Other courses not listed here can satisfy program requirements with prior approval of the Program Director. 

The School of Law and the Neurosciences IDP offer a joint program leading to a J.D. degree combined with a Ph.D. in Neurosciences. The joint degree program provides an opportunity for students to develop expertise in both fields, and, in some cases, to prepare themselves intensively for careers in areas relating to both neuroscience and law. 

Students interested in the joint degree program must apply and gain entrance separately to the School of Law and the Neurosciences IDP and, as an additional step, must secure permission from both academic units to pursue degrees in those units as part of a joint degree program. Interest in either joint degree program should be noted on the student's admission applications and may be considered by the admission committee of each program. Alternatively, an enrolled student in either the Law School or the Neurosciences IDP may apply for admission to the other program and for joint degree status in both academic units after commencing study in either program.

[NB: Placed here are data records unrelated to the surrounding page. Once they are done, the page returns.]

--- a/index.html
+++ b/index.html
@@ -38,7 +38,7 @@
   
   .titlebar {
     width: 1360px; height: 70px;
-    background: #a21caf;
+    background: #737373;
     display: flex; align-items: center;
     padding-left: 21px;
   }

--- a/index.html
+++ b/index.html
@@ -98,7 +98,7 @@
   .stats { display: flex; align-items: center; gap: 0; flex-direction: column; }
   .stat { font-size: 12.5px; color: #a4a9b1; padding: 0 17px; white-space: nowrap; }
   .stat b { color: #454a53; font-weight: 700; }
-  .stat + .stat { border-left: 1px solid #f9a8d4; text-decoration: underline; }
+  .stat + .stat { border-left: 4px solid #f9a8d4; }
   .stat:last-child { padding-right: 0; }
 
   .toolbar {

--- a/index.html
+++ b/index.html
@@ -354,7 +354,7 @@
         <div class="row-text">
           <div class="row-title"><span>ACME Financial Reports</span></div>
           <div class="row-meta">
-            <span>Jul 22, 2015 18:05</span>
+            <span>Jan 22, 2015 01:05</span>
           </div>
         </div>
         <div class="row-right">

Joint degree students may elect to begin their course of study in either the School of Law or the Neurosciences IDP. Faculty advisers from each academic unit will participate in the planning and supervising of the student's joint program. Students must be enrolled full time in the Law School for the first year of law school and must be enrolled full time in the Neurosciences IDP for the first two years of that program, or until the student has passed the Qualifying Exam. At all other times, enrollment may be in the School of Medicine or the Law School, and students may choose courses from either program regardless of where enrolled. Students must satisfy the requirements for both the J.D. and the Ph.D. degrees as specified in the Stanford Bulletin or elsewhere.

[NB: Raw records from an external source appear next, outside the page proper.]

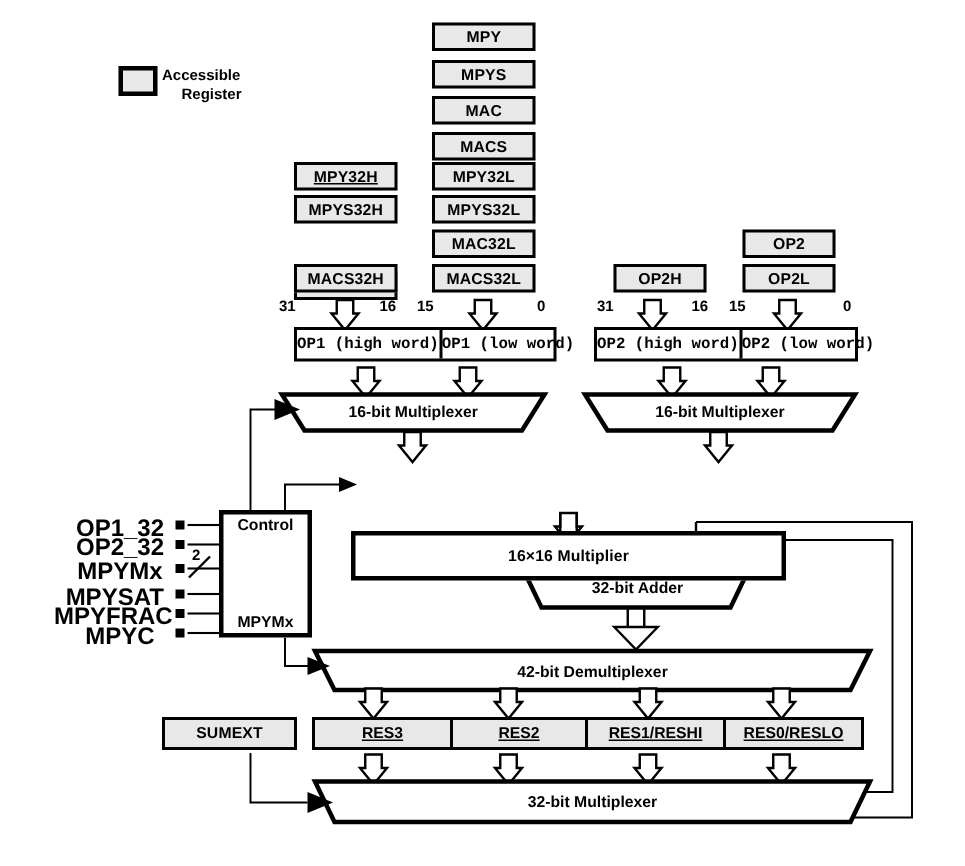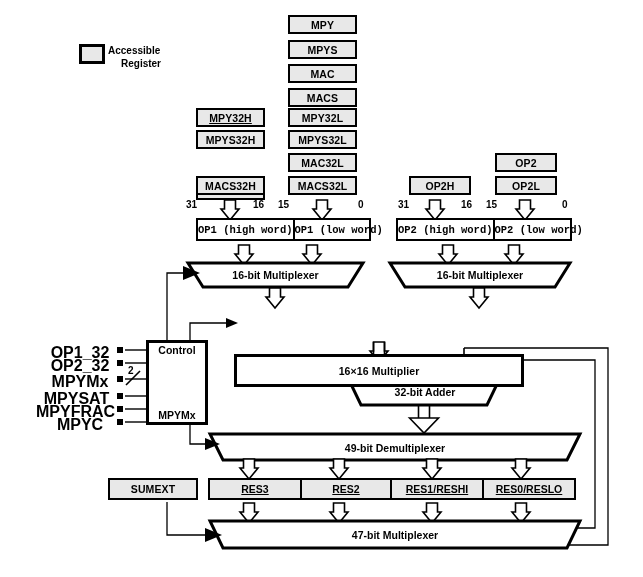--- a/index.html
+++ b/index.html
@@ -309,7 +309,7 @@
   <div class="pad" style="left:117px; top:419px;"></div>
   <div class="lbl sig" style="left:47px; top:416px; width:66px;">MPYC</div>
 
-  <div class="muxlabel" style="left:210px; top:435px; width:370px; height:25px;">49-bit Demultiplexer</div>
+  <div class="muxlabel" style="left:210px; top:435px; width:370px; height:25px;">42-bit Demultiplexer</div>
 
   <div class="box" style="left:108px; top:478px; width:90px; height:22px;">SUMEXT</div>
 

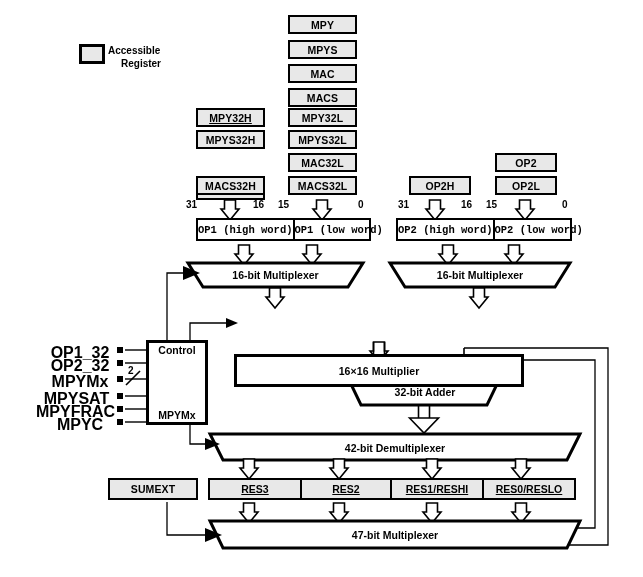--- a/index.html
+++ b/index.html
@@ -320,7 +320,7 @@
     <div style="flex:1 1 0;">RES0/RESLO</div>
   </div>
 
-  <div class="muxlabel" style="left:210px; top:522px; width:370px; height:26px;">47-bit Multiplexer</div>
+  <div class="muxlabel" style="left:210px; top:522px; width:370px; height:26px;">32-bit Multiplexer</div>
 
 </div>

The Law School shall approve courses from the Neurosciences IDP that may count toward the J.D. degree, and the Neurosciences IDP shall approve courses from the Law School that may count toward the Ph.D. degree in Neurosciences. In either case, approval may consist of a list applicable to all joint degree students or may be tailored to each individual student's program. The total minimum number of university residency units required for both degrees is 190. No more than 54 units of approved courses may be counted toward both degrees.

COVID-19 Policies

On July 30, the Academic Senate adopted grading policies effective for all undergraduate and graduate programs, excepting the professional Graduate School of Business, School of Law, and the School of Medicine M.D. Program. For a complete list of those and other academic policies relating to the pandemic, see the "COVID-19 and Academic Continuity" section of this bulletin.

The Senate decided that all undergraduate and graduate courses offered for a letter grade must also offer students the option of taking the course for a “credit” or “no credit” grade and recommended that deans, departments, and programs consider adopting local policies to count courses taken for a “credit” or “satisfactory” grade toward the fulfillment of degree-program requirements and/or alter program requirements as appropriate.

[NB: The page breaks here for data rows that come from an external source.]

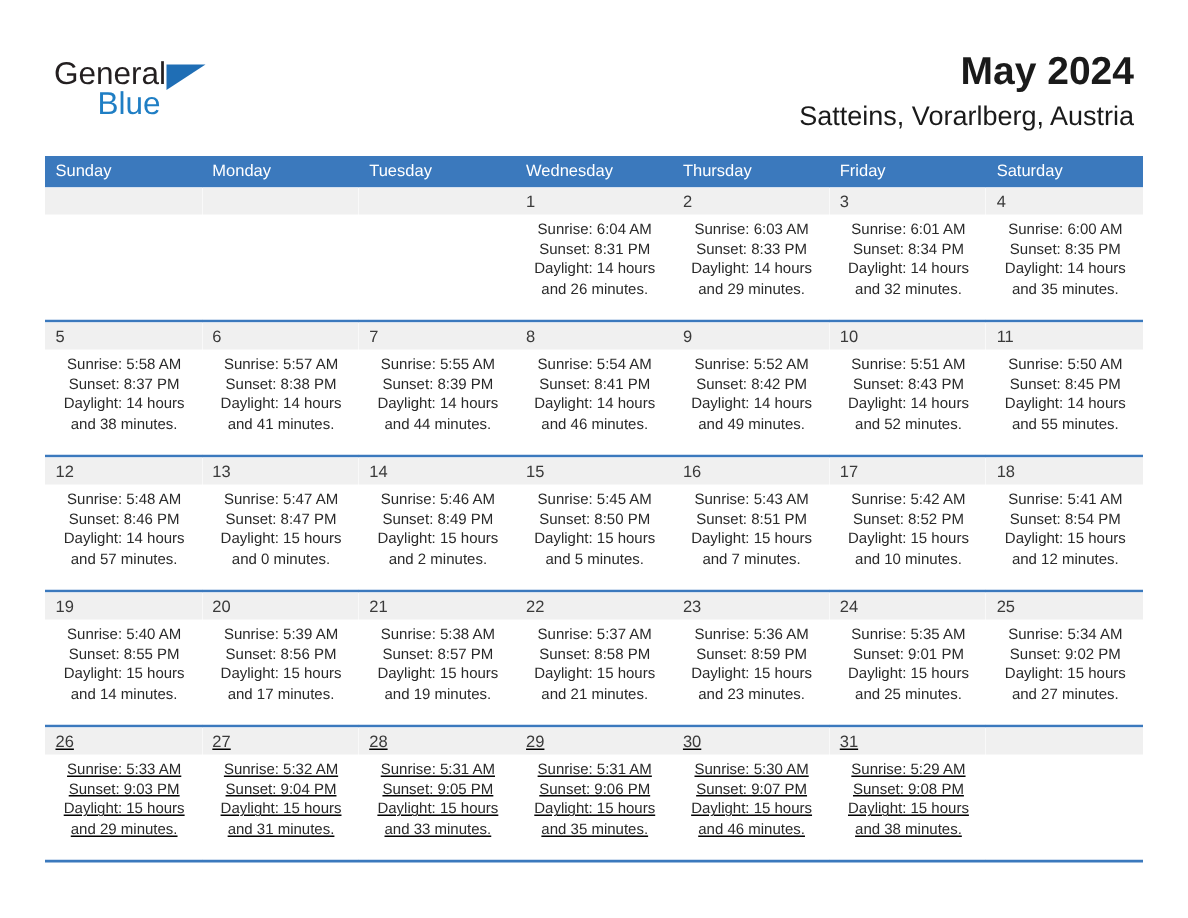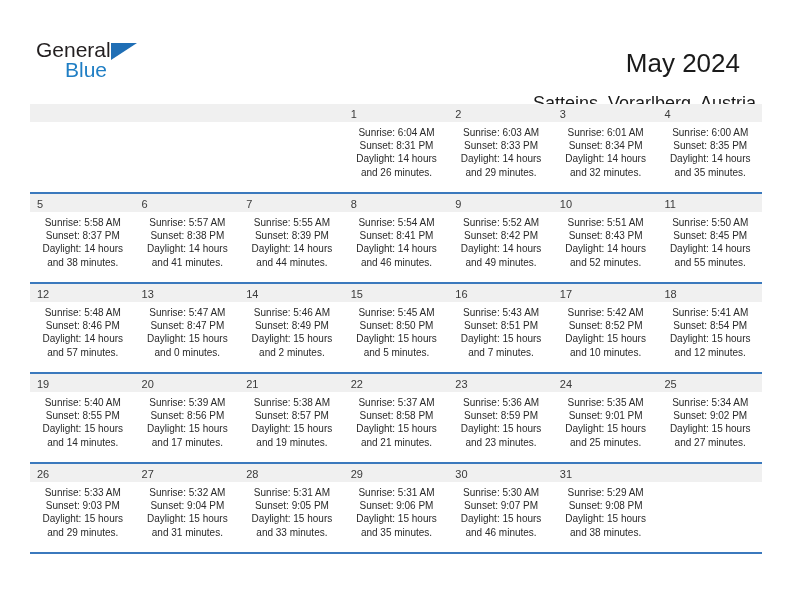--- a/index.html
+++ b/index.html
@@ -74,8 +74,8 @@
     font-size: 26px;
     line-height: 30px;
     color: #1a1a1a;
-    font-weight: normal;
-    margin: 16px;
+    font-weight: bold;
+    margin: 0;
   }
   .cal-subtitle {
     font-size: 18px;

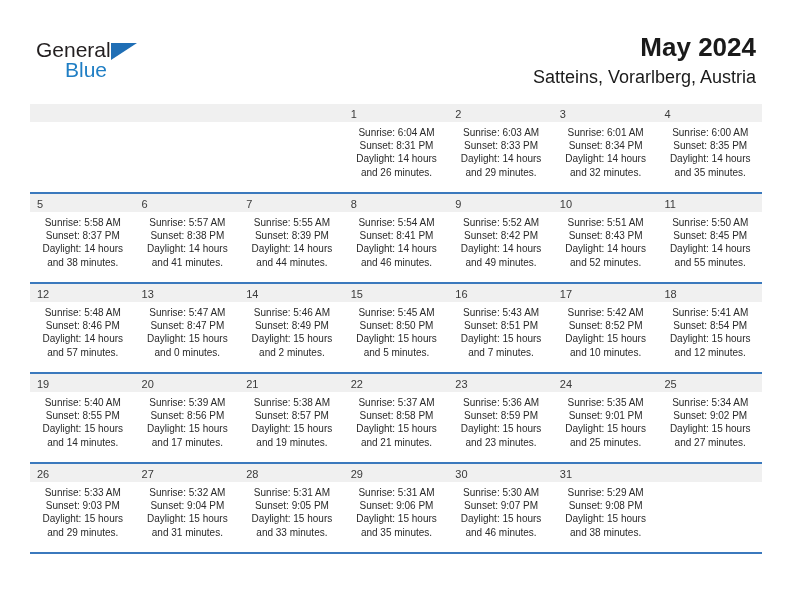--- a/index.html
+++ b/index.html
@@ -169,6 +169,15 @@
 
   <div class="calendar">
 
+    <div class="weekdays">
+      <div class="weekday">Sunday</div>
+      <div class="weekday">Monday</div>
+      <div class="weekday">Tuesday</div>
+      <div class="weekday">Wednesday</div>
+      <div class="weekday">Thursday</div>
+      <div class="weekday">Friday</div>
+      <div class="weekday">Saturday</div>
+    </div>
 
     <div class="week">
       <div class="cell empty">

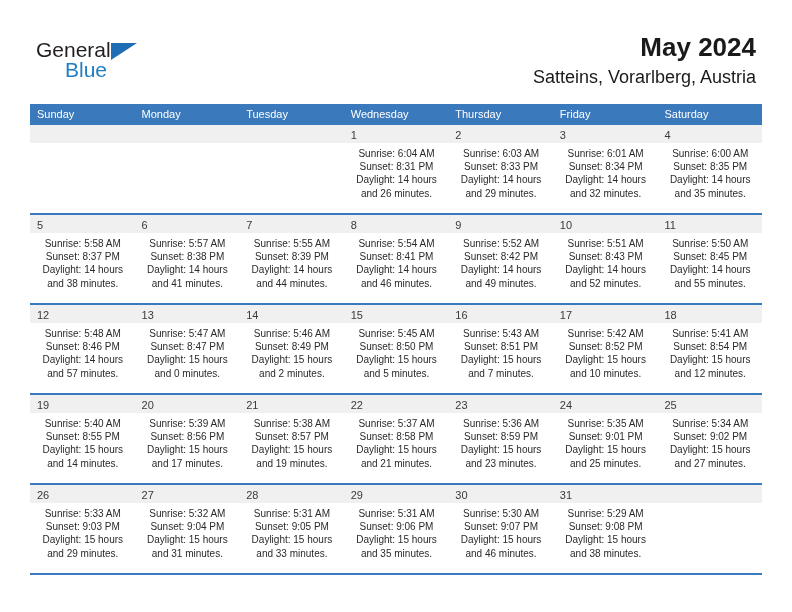--- a/index.html
+++ b/index.html
@@ -114,6 +114,7 @@
   }
   .week:last-child {
     border-bottom: 2px solid #3b79bd;
+    text-decoration: underline;
   }
 
   .cell {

Graduate Degree Requirements

Grading

The interdepartmental Neurosciences Program counts all courses taken in academic year 2020-21 with a grade of 'CR' (credit) or 'S' (satisfactory) towards satisfaction of graduate degree requirements that otherwise require a letter grade provided that the instructor affirms that the work was done at a 'B' or better level.

Graduate Advising Expectations

The Neurosciences Program is committed to providing academic advising in support of graduate student scholarly and professional development. When most effective, this advising relationship entails collaborative and sustained engagement by both the adviser and the advisee.

Graduate students are active contributors to the advising relationship. They should proactively seeking academic and professional guidance and take responsibility for informing themselves of policies and degree requirements for the Neurosciences Ph.D. program.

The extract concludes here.